How kids help you learn a language, and how my Spanish got mistaken for Quechua

May 24, 20251 min
How kids help you learn a language, and how my Spanish got mistaken for Quechua

How a tire shop turned into a language lesson

Driving along the coast yesterday, I realize one of my tires is toast. It's Sunday, when everything's usually locked up tight, but I get lucky — there's a garage with a mechanic right off the highway.

Kids are the best language teachers

While the mechanic pulls off the wheel and digs out the nail, I get to chatting with his ten-year-old son, Danilo. Kids really are the best tutors for a language.
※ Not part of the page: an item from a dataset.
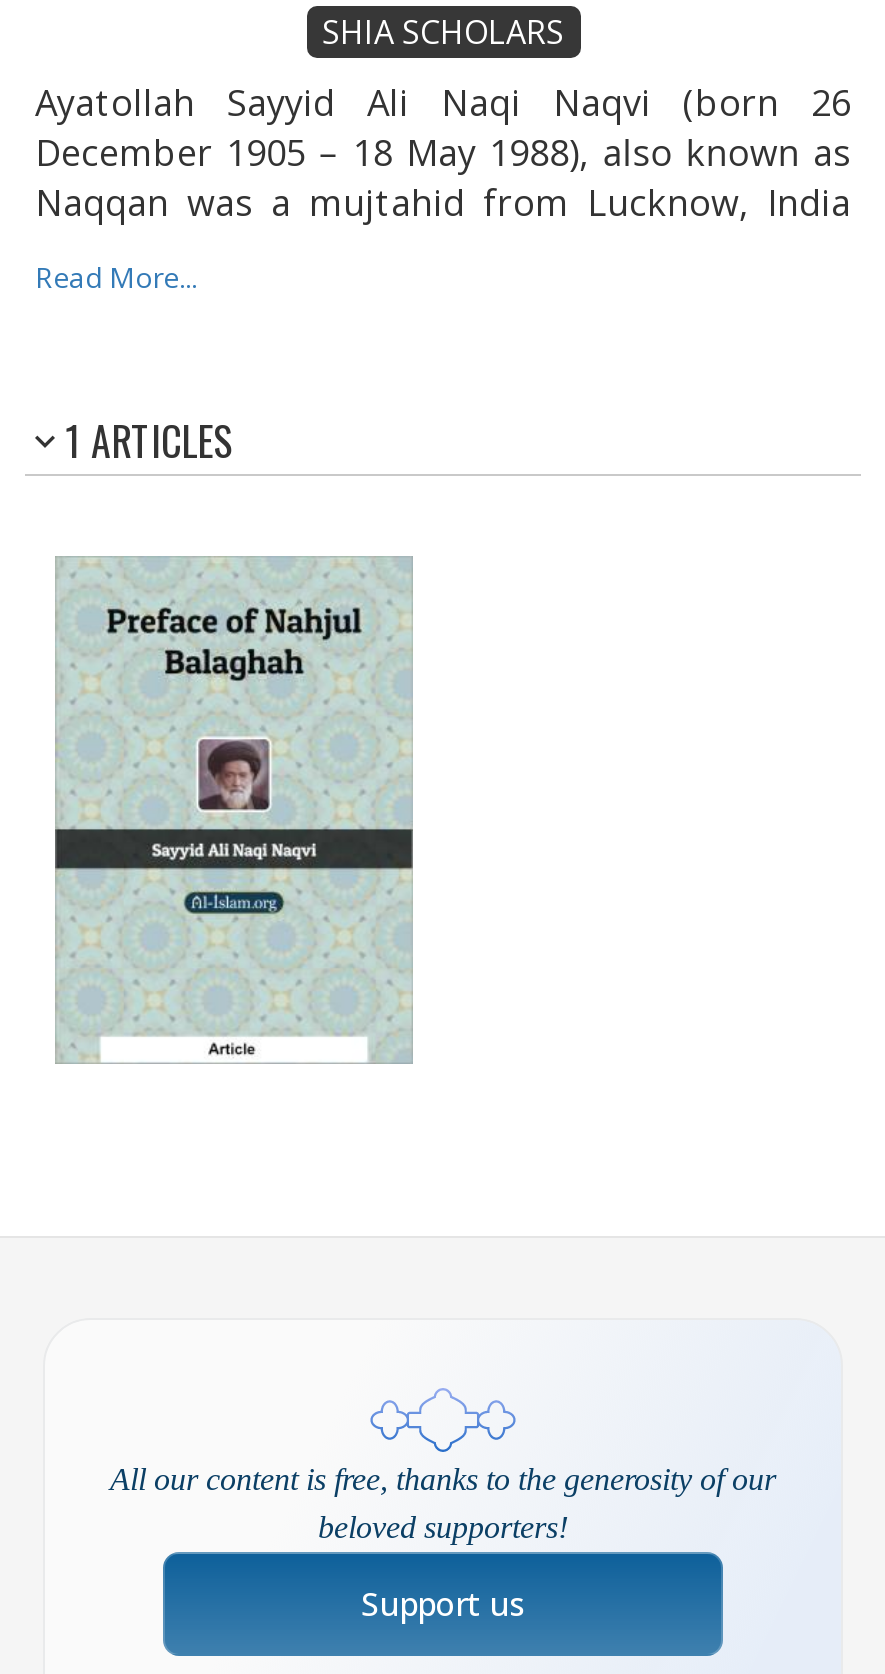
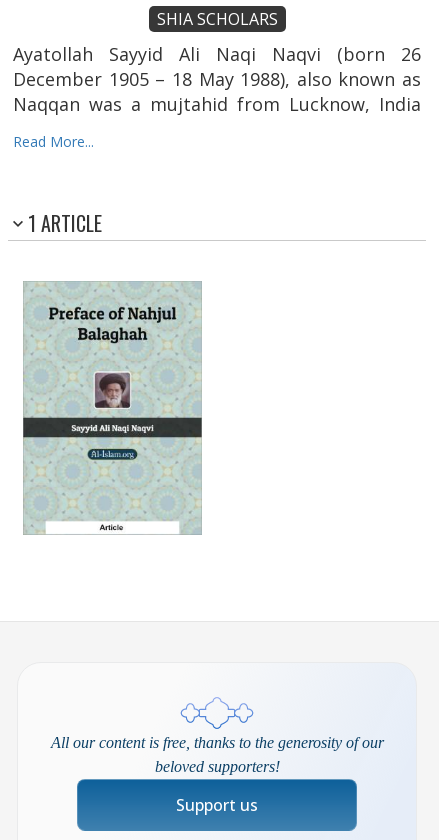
- 1 ARTICLES
+ 1 ARTICLE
It never occurs to them that someone might not understand — so they rattle away at full speed, slang and all.

Geography, iPhones, and countries nobody's heard of

I steer the conversation away from how much my iPhone cost and onto school and geography: Danilo likes school, though he has no idea where this exotic country called Russia is.
"You're going to Chile — is the water blue there too, are there beaches?"
"Yep."

The moment of truth — my Spanish gets mistaken for Quechua

About 10 minutes in, though, the kid figures something out:
"You don't understand everything in Spanish. Is your native language Quechua?"

Quechua is spoken by Peru's indigenous highland population — around 13 million speakers. I could not, for the life of me, explain what Russian is, or the concept of "another language" in general 😂

My first words in Quechua — courtesy of the local kids

The older kids taught me how to say hello:
Ñuqa sutiy Max — my name is Max.

So what have you learned from kids?

Or what would you like to teach them yourself?